Data excerpts:
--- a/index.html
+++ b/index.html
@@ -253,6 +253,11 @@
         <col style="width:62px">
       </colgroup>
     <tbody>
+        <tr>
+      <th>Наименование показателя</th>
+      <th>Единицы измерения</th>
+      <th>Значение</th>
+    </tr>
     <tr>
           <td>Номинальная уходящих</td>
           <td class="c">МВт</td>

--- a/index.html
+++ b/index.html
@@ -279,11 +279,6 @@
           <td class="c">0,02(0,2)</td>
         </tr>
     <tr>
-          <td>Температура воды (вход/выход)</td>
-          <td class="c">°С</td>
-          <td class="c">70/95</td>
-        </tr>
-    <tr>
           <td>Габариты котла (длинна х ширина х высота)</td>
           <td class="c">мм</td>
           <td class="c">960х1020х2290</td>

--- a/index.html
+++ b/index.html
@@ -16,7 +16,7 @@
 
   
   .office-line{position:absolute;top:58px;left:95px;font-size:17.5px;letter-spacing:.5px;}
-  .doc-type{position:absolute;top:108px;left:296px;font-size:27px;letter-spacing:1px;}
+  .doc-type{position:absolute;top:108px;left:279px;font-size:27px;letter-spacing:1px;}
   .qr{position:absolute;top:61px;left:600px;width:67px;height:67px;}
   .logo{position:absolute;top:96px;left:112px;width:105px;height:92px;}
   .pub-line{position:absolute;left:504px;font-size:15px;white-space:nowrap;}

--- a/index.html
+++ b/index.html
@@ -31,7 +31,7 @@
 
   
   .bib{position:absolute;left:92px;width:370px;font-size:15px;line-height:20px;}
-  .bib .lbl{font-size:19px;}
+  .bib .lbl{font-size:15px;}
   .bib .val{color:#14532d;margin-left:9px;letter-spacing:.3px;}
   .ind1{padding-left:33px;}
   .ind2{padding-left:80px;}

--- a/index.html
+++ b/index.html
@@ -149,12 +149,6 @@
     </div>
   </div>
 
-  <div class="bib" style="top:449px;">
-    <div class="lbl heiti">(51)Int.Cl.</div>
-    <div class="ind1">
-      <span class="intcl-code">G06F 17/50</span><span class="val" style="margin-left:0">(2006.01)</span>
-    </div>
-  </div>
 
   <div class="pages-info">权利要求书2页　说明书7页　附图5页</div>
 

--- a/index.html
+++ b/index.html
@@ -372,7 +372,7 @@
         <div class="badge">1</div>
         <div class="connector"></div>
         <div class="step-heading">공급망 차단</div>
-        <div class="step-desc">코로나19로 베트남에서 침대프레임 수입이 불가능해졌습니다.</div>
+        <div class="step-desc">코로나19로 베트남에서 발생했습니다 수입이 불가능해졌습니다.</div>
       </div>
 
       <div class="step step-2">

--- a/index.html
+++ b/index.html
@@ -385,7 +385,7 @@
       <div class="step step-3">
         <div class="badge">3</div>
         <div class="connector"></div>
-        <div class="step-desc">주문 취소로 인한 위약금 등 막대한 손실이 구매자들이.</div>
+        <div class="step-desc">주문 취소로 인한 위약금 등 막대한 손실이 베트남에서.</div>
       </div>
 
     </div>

AIM OF THE TASK: From the data above, output every line exactly.

OUTPUT FOR THIS TASK:
--- a/index.html
+++ b/index.html
@@ -253,6 +253,11 @@
         <col style="width:62px">
       </colgroup>
     <tbody>
+        <tr>
+      <th>Наименование показателя</th>
+      <th>Единицы измерения</th>
+      <th>Значение</th>
+    </tr>
     <tr>
           <td>Номинальная уходящих</td>
           <td class="c">МВт</td>

--- a/index.html
+++ b/index.html
@@ -279,11 +279,6 @@
           <td class="c">0,02(0,2)</td>
         </tr>
     <tr>
-          <td>Температура воды (вход/выход)</td>
-          <td class="c">°С</td>
-          <td class="c">70/95</td>
-        </tr>
-    <tr>
           <td>Габариты котла (длинна х ширина х высота)</td>
           <td class="c">мм</td>
           <td class="c">960х1020х2290</td>

--- a/index.html
+++ b/index.html
@@ -16,7 +16,7 @@
 
   
   .office-line{position:absolute;top:58px;left:95px;font-size:17.5px;letter-spacing:.5px;}
-  .doc-type{position:absolute;top:108px;left:296px;font-size:27px;letter-spacing:1px;}
+  .doc-type{position:absolute;top:108px;left:279px;font-size:27px;letter-spacing:1px;}
   .qr{position:absolute;top:61px;left:600px;width:67px;height:67px;}
   .logo{position:absolute;top:96px;left:112px;width:105px;height:92px;}
   .pub-line{position:absolute;left:504px;font-size:15px;white-space:nowrap;}

--- a/index.html
+++ b/index.html
@@ -31,7 +31,7 @@
 
   
   .bib{position:absolute;left:92px;width:370px;font-size:15px;line-height:20px;}
-  .bib .lbl{font-size:19px;}
+  .bib .lbl{font-size:15px;}
   .bib .val{color:#14532d;margin-left:9px;letter-spacing:.3px;}
   .ind1{padding-left:33px;}
   .ind2{padding-left:80px;}

--- a/index.html
+++ b/index.html
@@ -149,12 +149,6 @@
     </div>
   </div>
 
-  <div class="bib" style="top:449px;">
-    <div class="lbl heiti">(51)Int.Cl.</div>
-    <div class="ind1">
-      <span class="intcl-code">G06F 17/50</span><span class="val" style="margin-left:0">(2006.01)</span>
-    </div>
-  </div>
 
   <div class="pages-info">权利要求书2页　说明书7页　附图5页</div>
 

--- a/index.html
+++ b/index.html
@@ -372,7 +372,7 @@
         <div class="badge">1</div>
         <div class="connector"></div>
         <div class="step-heading">공급망 차단</div>
-        <div class="step-desc">코로나19로 베트남에서 침대프레임 수입이 불가능해졌습니다.</div>
+        <div class="step-desc">코로나19로 베트남에서 발생했습니다 수입이 불가능해졌습니다.</div>
       </div>
 
       <div class="step step-2">

--- a/index.html
+++ b/index.html
@@ -385,7 +385,7 @@
       <div class="step step-3">
         <div class="badge">3</div>
         <div class="connector"></div>
-        <div class="step-desc">주문 취소로 인한 위약금 등 막대한 손실이 구매자들이.</div>
+        <div class="step-desc">주문 취소로 인한 위약금 등 막대한 손실이 베트남에서.</div>
       </div>
 
     </div>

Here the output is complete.